• _WORK ORDER_
Give back exactly the first lines of the entries below, through the line with "reference: YV-8824 -> YV-8024".

• _DATA LISTING_
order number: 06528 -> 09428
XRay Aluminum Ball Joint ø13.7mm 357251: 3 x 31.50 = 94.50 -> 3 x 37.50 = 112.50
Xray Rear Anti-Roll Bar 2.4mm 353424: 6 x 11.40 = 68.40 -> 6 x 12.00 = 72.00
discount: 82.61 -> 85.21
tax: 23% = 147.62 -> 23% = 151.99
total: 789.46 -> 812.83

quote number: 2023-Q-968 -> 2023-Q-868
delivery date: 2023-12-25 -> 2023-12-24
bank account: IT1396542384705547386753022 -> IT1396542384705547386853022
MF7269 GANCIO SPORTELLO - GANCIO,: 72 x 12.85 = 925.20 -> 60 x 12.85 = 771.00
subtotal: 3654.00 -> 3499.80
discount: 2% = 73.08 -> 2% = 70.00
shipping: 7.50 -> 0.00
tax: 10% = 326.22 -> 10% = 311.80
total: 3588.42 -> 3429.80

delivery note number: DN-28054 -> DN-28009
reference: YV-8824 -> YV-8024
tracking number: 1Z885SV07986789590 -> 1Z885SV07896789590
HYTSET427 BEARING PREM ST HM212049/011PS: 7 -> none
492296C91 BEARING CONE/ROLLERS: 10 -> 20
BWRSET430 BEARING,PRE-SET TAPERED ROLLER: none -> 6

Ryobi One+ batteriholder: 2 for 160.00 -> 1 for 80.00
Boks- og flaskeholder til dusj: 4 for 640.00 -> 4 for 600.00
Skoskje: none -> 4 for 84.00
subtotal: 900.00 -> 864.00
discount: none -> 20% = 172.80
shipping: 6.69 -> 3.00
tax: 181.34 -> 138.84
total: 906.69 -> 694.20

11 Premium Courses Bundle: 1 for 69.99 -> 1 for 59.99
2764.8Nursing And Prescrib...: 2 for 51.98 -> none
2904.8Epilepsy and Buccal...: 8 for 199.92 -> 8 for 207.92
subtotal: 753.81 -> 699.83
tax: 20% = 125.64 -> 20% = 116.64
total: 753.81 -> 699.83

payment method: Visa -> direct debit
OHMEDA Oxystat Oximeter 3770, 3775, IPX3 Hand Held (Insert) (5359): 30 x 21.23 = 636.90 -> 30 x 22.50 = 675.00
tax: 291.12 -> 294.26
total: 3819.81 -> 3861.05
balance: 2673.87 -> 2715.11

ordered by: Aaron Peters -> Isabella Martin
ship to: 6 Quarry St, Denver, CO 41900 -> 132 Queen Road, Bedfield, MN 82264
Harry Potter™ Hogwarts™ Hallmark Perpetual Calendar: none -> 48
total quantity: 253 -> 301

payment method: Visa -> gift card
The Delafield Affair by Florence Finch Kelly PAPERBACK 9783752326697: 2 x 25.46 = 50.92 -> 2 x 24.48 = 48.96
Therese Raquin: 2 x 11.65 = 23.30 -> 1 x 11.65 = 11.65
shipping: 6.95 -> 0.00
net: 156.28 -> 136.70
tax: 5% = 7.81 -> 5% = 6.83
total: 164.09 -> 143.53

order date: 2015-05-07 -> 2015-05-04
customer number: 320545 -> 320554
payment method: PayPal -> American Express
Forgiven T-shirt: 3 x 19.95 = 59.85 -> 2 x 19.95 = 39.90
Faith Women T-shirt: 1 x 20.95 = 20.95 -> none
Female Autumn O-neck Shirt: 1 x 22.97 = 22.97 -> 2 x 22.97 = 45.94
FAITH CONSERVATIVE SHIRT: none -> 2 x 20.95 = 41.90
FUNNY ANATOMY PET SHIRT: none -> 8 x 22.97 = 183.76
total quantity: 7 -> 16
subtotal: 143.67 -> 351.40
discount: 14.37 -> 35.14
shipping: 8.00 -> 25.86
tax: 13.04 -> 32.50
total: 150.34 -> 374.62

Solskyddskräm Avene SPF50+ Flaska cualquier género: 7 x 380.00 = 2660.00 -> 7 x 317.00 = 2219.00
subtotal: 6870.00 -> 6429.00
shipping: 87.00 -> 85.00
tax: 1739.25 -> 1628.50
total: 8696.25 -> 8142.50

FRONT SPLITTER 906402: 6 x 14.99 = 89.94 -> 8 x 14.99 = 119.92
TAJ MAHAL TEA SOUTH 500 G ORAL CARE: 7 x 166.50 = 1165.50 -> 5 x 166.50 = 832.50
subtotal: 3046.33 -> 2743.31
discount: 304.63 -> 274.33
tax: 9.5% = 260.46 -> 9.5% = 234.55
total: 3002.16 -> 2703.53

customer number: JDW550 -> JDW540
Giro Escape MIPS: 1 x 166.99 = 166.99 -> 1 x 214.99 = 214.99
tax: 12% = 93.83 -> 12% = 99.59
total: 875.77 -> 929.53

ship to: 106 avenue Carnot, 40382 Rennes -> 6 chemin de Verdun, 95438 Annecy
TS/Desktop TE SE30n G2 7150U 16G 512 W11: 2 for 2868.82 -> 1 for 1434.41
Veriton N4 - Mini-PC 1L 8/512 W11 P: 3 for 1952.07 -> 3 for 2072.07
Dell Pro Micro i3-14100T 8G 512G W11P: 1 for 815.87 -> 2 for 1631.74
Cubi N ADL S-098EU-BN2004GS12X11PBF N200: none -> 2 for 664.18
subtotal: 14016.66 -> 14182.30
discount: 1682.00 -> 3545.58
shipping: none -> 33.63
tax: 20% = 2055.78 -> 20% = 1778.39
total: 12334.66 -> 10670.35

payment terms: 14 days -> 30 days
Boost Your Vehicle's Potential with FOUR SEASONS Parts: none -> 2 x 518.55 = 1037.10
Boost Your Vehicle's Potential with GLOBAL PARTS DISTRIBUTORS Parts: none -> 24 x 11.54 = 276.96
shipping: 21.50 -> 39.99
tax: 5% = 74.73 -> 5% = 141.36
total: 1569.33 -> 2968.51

• _RESPONSE TO THIS TASK_
order number: 06528 -> 09428
XRay Aluminum Ball Joint ø13.7mm 357251: 3 x 31.50 = 94.50 -> 3 x 37.50 = 112.50
Xray Rear Anti-Roll Bar 2.4mm 353424: 6 x 11.40 = 68.40 -> 6 x 12.00 = 72.00
discount: 82.61 -> 85.21
tax: 23% = 147.62 -> 23% = 151.99
total: 789.46 -> 812.83

quote number: 2023-Q-968 -> 2023-Q-868
delivery date: 2023-12-25 -> 2023-12-24
bank account: IT1396542384705547386753022 -> IT1396542384705547386853022
MF7269 GANCIO SPORTELLO - GANCIO,: 72 x 12.85 = 925.20 -> 60 x 12.85 = 771.00
subtotal: 3654.00 -> 3499.80
discount: 2% = 73.08 -> 2% = 70.00
shipping: 7.50 -> 0.00
tax: 10% = 326.22 -> 10% = 311.80
total: 3588.42 -> 3429.80

delivery note number: DN-28054 -> DN-28009
reference: YV-8824 -> YV-8024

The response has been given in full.